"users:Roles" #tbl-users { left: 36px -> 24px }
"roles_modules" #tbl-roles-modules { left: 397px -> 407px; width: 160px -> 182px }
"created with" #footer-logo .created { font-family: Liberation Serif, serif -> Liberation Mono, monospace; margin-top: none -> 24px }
* * * * *
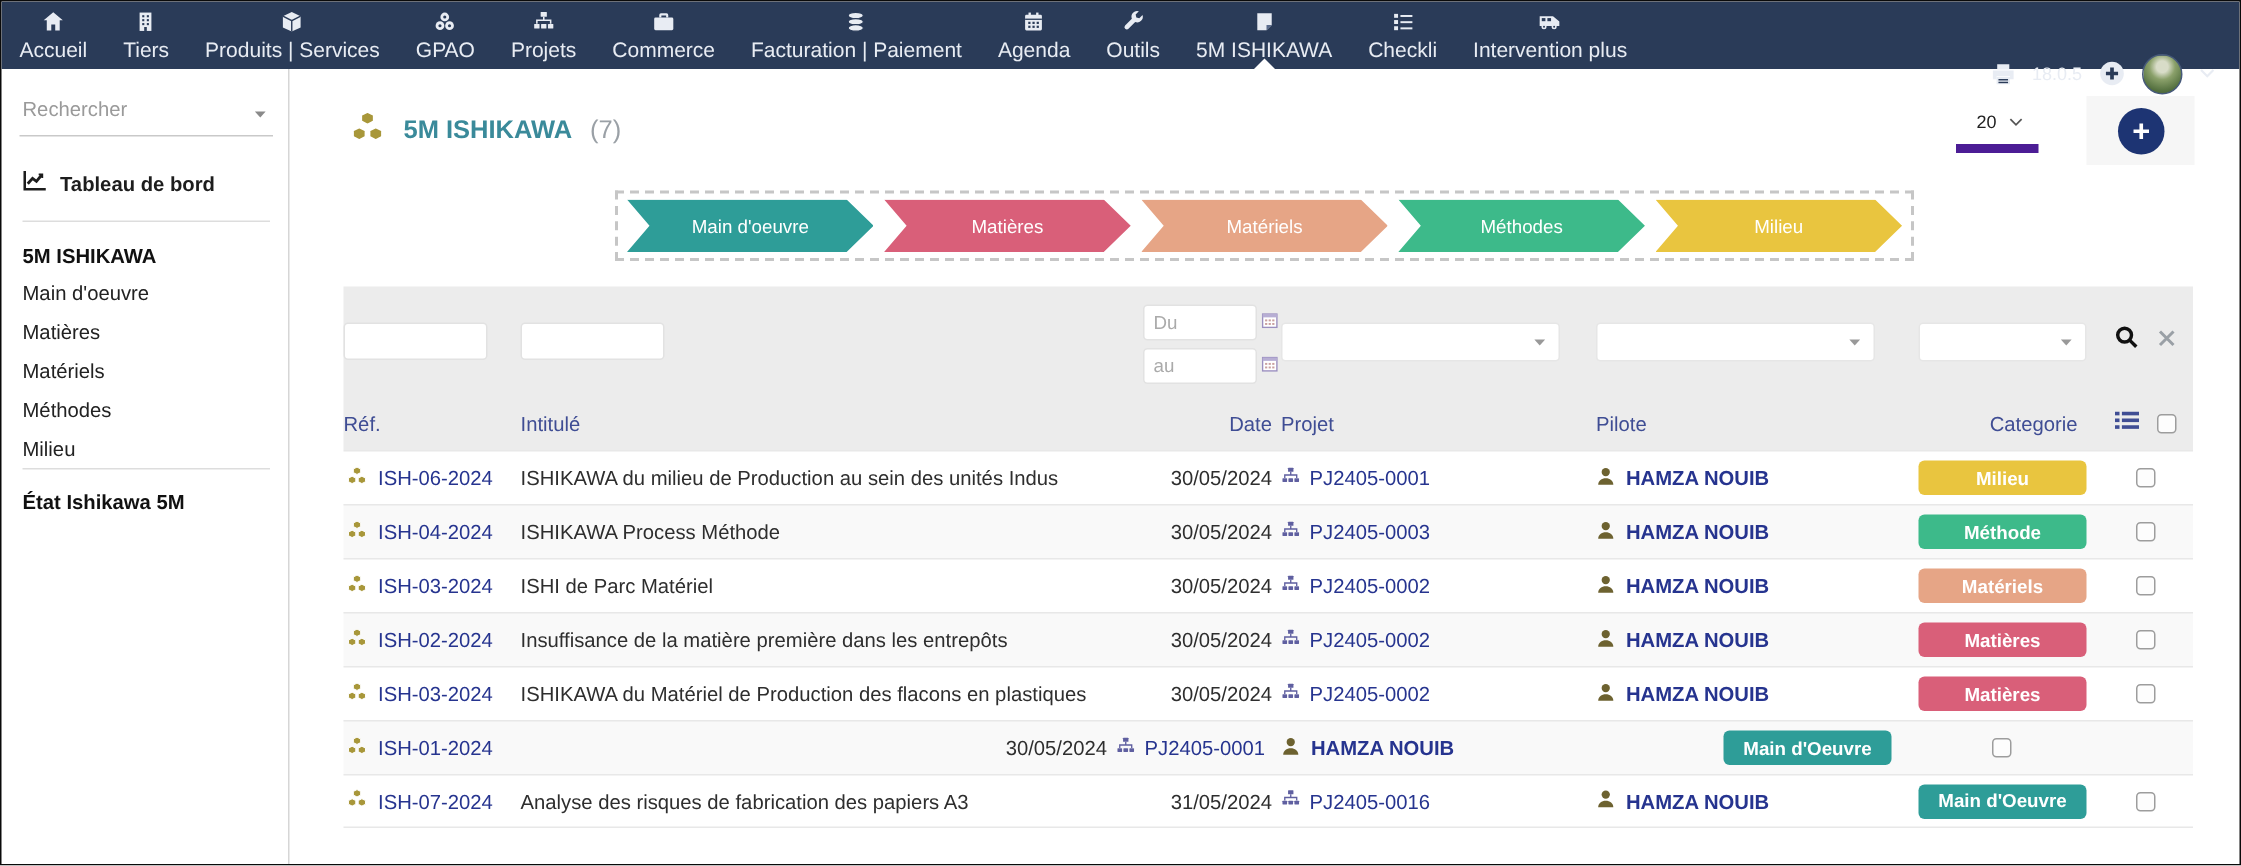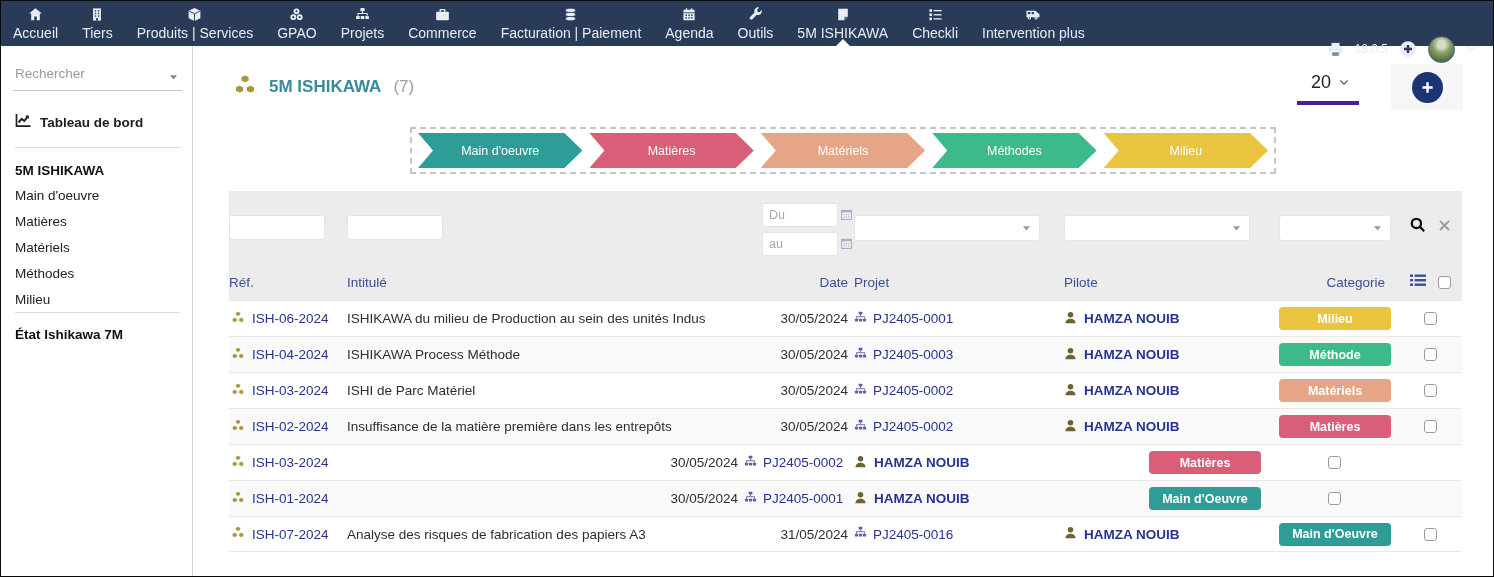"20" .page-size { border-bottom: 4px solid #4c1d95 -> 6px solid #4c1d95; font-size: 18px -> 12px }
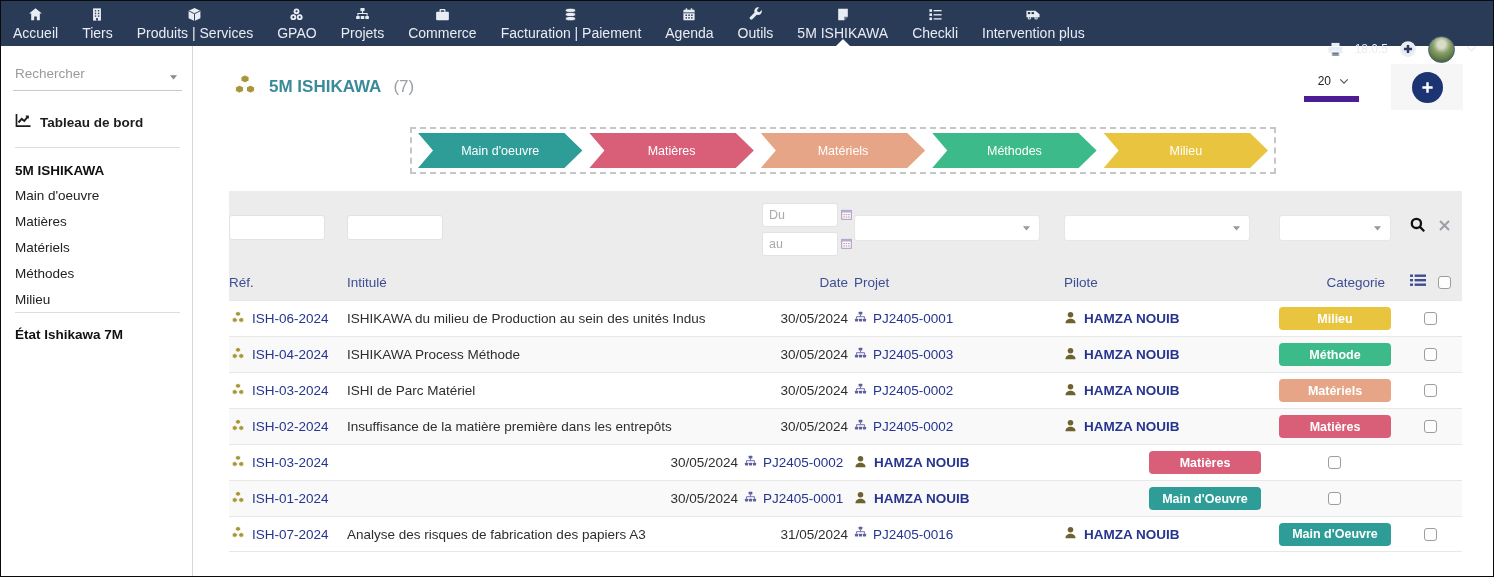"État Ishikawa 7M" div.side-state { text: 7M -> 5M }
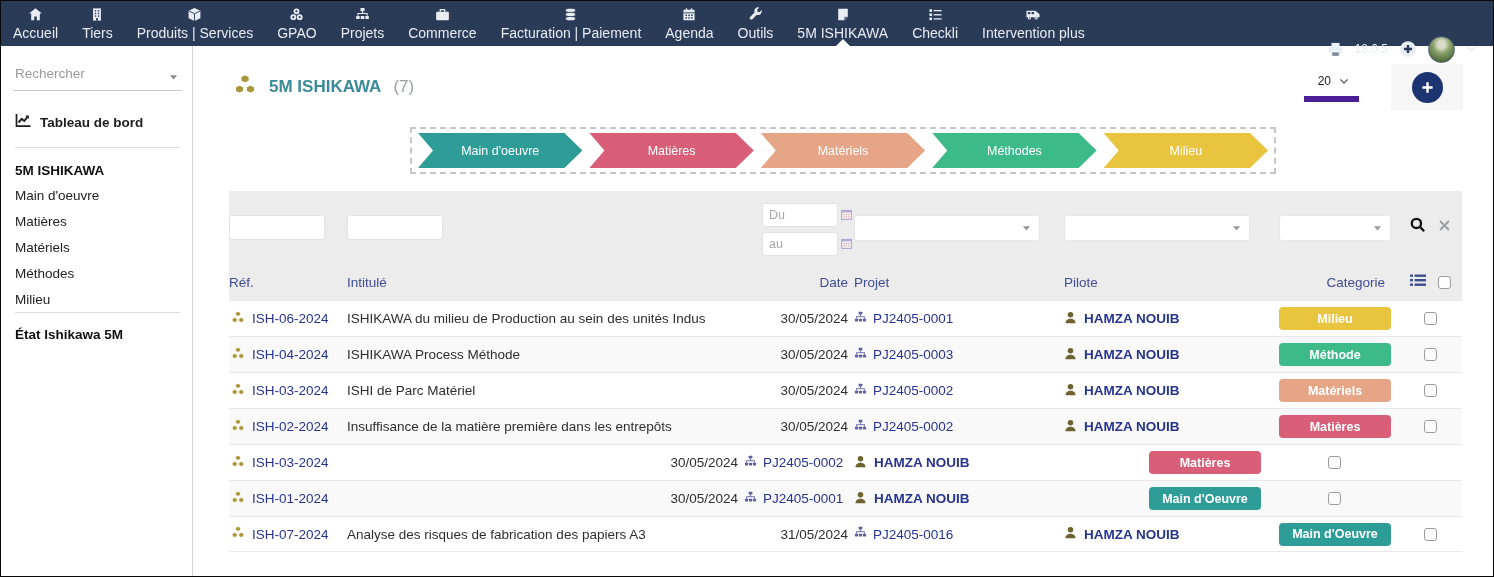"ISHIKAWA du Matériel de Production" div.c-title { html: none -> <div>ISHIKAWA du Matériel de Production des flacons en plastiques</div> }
* * * * *
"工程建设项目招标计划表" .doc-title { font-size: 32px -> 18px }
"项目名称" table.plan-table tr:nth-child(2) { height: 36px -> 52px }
* * * * *
Task to carry out:
What you return must be an exact retyping of the lines above starting at the line with "left: 397px ->" and ending at the line with "Liberation Serif, serif", and nothing besides.

Completed exercise:
"roles_modules" #tbl-roles-modules { left: 397px -> 407px; width: 160px -> 182px }
"created with" #footer-logo .created { font-family: Liberation Serif, serif -> Liberation Mono, monospace; margin-top: none -> 24px }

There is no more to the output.